[EM] Feature extraction and criteria for multiwinner elections

Sun Jan 4 04:47:54 PST 2009

Raph Frank wrote:
> On Sat, Jan 3, 2009 at 1:40 PM, Kristofer Munsterhjelm
> <km-elmet at broadpark.no> wrote:
>> A (seemingly) reasonable generalization of the Euclidean distance Voronoi
>> would be this: For each point, find the two candidate points so that the sum
>> of the distances to those two points are minimized. Color p according to the
>> composite color of the k closest candidates (for a (k,n) election). But
>> doesn't that correspond to the election method where you elect the CW, then
>> remove him and elect the next CW and continue like that until done? That
>> method is not PR.
> 
> One option would be
> 
> for each possible set of N winners
> - find the average distance from each voter to the closest winner
> 
> The 'best' winning set is the one that minimises this average distance.

That suggests a rated voting method: For each possible set, each voter 
contributes a score equal to that voter's rating of the highest rated 
candidate that's in the set. Greatest sum wins.

Using a closest winner metric has a kind of obscuration/concealment 
effect, though. Consider the following very unrealistic condition:

The voters are all either Republicans or Democrats. That is, on the 
voting line, every voter is either at the R position or the D position. 
Ten seats to be filled, ten Democrat candidates and ten Republican 
candidates.

Say the voting population is split 50-50. Then, as long as there's at 
least one Republican and one Democrat in the outcome set, the rest of 
the set is undefined, since the Democrat voters will measure the 
distance to the one Democrat ensured to be elected, and the Republicans 
will measure the distance to the one Republican ensured to be elected.

So let's expand on this a little: say there are three positions: A, B, 
and C. 49% support A. 49% support B, 2% support C. Ten candidates at 
each point stand for election - call them A1, A2, etc for A, and 
analogous for B and C. Then any outcome that has at least one A, B, and 
C, will be considered optimal, even something like

A1, B1, C1, C2, C3, C4, C5, C6, C7, C8,

which is extremely disproportional. In effect, A1 "cloaks" the 
disproportionality of the rest of the council to the A voters, and B1 
does the same to the B voters.

But note that all of these "cloaked" councils have the same scores (or 
distances), so it might be that those are still preferable to the rest, 
but where some of those with same distance are preferable to others. I'm 
not sure if that's the case.

In any event, the "obvious" way of continuing is to somehow give weight 
to candidates farther away. There are two simple ways of doing this. The 
first is PAV style: weight the distance to the closest by f(1), the 
distance to the secondmost by f(2) and so on, where f(x) = 1/x for 
D'Hondtian PAV; but the nature of f seems pretty arbitrary.

The second is to peel off, STV style.

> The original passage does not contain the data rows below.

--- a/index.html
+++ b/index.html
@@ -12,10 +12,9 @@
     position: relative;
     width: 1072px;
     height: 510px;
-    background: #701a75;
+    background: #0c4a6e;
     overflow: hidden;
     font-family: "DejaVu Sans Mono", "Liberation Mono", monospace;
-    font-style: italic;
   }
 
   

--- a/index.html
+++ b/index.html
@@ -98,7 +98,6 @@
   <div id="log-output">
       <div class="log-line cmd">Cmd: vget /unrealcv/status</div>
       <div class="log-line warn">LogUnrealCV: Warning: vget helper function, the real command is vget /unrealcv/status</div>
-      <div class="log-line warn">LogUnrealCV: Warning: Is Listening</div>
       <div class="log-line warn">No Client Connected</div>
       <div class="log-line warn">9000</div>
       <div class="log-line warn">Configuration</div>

Let's take a less extreme version 
of the above example - four to be elected and

A1, B1, C1, C2

as proposed council. Normalize voter points: The A voters are 49, the B 
voters are 49, and the C voters are 2. Each candidate has a count of 25. 
Then, until done, pick a random voter, add the distance to the closest 
candidate, and decrement both his and the candidate's count. Remove 
candidates that reach zero.

What'll happen? The A voters will erode A1 (49 against 25, so A1 
disappears and the A voters' count is 24). Meanwhile, B voters erode B1 
in the same way. C voters disappear before either C1 or C2 does, so at 
the end, you have

A voters: count 24
B voters: count 24

C1 and C2 remain, and they will give very long distances against the 
remaining A and B voters before they're eroded.

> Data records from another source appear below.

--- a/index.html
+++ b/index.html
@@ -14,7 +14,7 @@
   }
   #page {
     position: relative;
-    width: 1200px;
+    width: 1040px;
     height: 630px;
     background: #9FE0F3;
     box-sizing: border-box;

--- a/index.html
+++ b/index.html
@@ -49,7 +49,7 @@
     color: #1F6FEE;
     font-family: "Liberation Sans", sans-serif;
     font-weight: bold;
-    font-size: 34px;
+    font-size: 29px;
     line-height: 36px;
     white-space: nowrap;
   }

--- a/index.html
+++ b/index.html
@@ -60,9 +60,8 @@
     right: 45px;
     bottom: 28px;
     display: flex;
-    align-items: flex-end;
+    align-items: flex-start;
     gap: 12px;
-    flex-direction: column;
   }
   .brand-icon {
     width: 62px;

But like PAV, this has its problems. From STV, we know that the order 
the candidates are eliminated counts, therefore which voters get picked 
also matter here. We can somewhat get around it by running it with 
random pairing an extremely large number of times, but it's kinda iffy 
still.

> This means that the size of the Gaussian would matter.  If all the
> voters were concentrated at a single point, then the winner would just
> be the double CW like you said.
> 
> However, if there is a large spacing between the voters, then it the
> effect would be to elect candidates closer to the edges.

I'm not so sure. One extreme of the Gaussian is to have all at the same 
position. In that case, the two CWs win. In the other case, you have a 
nearly uniform distribution, tapering only very slightly. Say that it's 
at 0.3. Then Center is obvious. We're left with the choice between Left 
(<-0.5) and Right (>0.5). Because the center is > 0, ever so slightly 
more will be close to Right than Left. Hence, the double CWs win again.

>> 46: Left > Center > Right
>> 46: Right > Center > Left
>>  8: Center > Left > Right
>>
>> which should elect Center in a single-winner election, but Left and Right in
>> a multiwinner one?
> 
> Yes, I think this is perfectly reasonable.  Centre is a compromise
> between all the voters.  However, if there are 2 seats, then each
> faction should be allowed to pick its own winner.
> 
> Left + Right means that 92% of the voters get their top choice
> elected.  Which is better than Centre + Right or Centre + Left.

Yes, I agree. The question was just a continuation of the line above "So 
how does that give with our more radical example?". The answer is, as I 
gave there, that the radical example can't be constructed from a single 
Gaussian.